** Opening Material to process block **

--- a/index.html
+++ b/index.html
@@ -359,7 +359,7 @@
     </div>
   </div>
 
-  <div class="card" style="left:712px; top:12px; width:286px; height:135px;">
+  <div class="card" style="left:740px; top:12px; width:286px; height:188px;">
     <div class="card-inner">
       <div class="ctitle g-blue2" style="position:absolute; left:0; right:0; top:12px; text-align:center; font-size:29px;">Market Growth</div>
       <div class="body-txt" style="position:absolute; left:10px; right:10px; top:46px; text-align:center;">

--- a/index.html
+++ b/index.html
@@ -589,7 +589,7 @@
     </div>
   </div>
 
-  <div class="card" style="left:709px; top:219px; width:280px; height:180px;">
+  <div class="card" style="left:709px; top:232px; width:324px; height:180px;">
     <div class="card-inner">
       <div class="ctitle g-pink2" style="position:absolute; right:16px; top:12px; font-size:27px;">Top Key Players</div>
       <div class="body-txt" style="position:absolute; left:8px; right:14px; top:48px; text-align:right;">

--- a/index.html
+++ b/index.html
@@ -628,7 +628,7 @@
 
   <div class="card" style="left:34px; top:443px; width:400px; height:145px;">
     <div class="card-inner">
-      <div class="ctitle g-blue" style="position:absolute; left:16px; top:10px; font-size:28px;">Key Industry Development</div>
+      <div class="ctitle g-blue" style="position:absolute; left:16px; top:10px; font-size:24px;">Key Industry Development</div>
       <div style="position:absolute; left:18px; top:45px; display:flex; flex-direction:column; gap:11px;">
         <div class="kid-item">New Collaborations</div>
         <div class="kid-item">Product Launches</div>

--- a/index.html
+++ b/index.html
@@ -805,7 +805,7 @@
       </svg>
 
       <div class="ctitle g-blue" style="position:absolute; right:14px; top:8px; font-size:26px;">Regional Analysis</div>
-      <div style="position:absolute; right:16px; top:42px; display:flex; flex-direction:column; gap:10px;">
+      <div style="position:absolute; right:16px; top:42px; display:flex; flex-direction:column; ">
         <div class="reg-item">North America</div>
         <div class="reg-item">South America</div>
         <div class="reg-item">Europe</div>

** Closing Material to process block **
** Opening Material to process block **

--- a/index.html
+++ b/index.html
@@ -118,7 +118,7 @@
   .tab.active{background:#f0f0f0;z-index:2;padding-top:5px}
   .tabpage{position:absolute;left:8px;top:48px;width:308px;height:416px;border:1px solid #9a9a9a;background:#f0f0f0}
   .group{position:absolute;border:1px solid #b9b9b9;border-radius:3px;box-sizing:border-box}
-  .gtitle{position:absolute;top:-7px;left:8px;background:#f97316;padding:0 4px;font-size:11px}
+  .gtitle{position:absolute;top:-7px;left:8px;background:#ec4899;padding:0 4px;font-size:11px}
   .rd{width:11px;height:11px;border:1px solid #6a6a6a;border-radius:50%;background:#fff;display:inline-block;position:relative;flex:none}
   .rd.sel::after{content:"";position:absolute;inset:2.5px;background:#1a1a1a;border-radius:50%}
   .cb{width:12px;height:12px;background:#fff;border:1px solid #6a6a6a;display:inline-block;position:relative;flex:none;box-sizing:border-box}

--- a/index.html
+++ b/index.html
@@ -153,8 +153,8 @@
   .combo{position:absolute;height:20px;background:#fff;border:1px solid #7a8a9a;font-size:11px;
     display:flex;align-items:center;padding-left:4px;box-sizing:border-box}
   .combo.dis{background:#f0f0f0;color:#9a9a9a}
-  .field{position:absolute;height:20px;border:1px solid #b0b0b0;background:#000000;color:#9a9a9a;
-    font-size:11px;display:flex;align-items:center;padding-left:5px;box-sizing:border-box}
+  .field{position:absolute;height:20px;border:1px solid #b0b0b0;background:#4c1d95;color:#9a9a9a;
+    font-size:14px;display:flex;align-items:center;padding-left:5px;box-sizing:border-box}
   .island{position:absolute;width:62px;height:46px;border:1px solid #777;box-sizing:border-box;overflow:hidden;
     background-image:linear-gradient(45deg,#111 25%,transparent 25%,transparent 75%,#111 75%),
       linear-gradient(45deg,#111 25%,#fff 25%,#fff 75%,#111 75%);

** Closing Material to process block **

§ Goal of the exercise
A single number, please: the count of lines above that contain the string "color".

§ Task response
3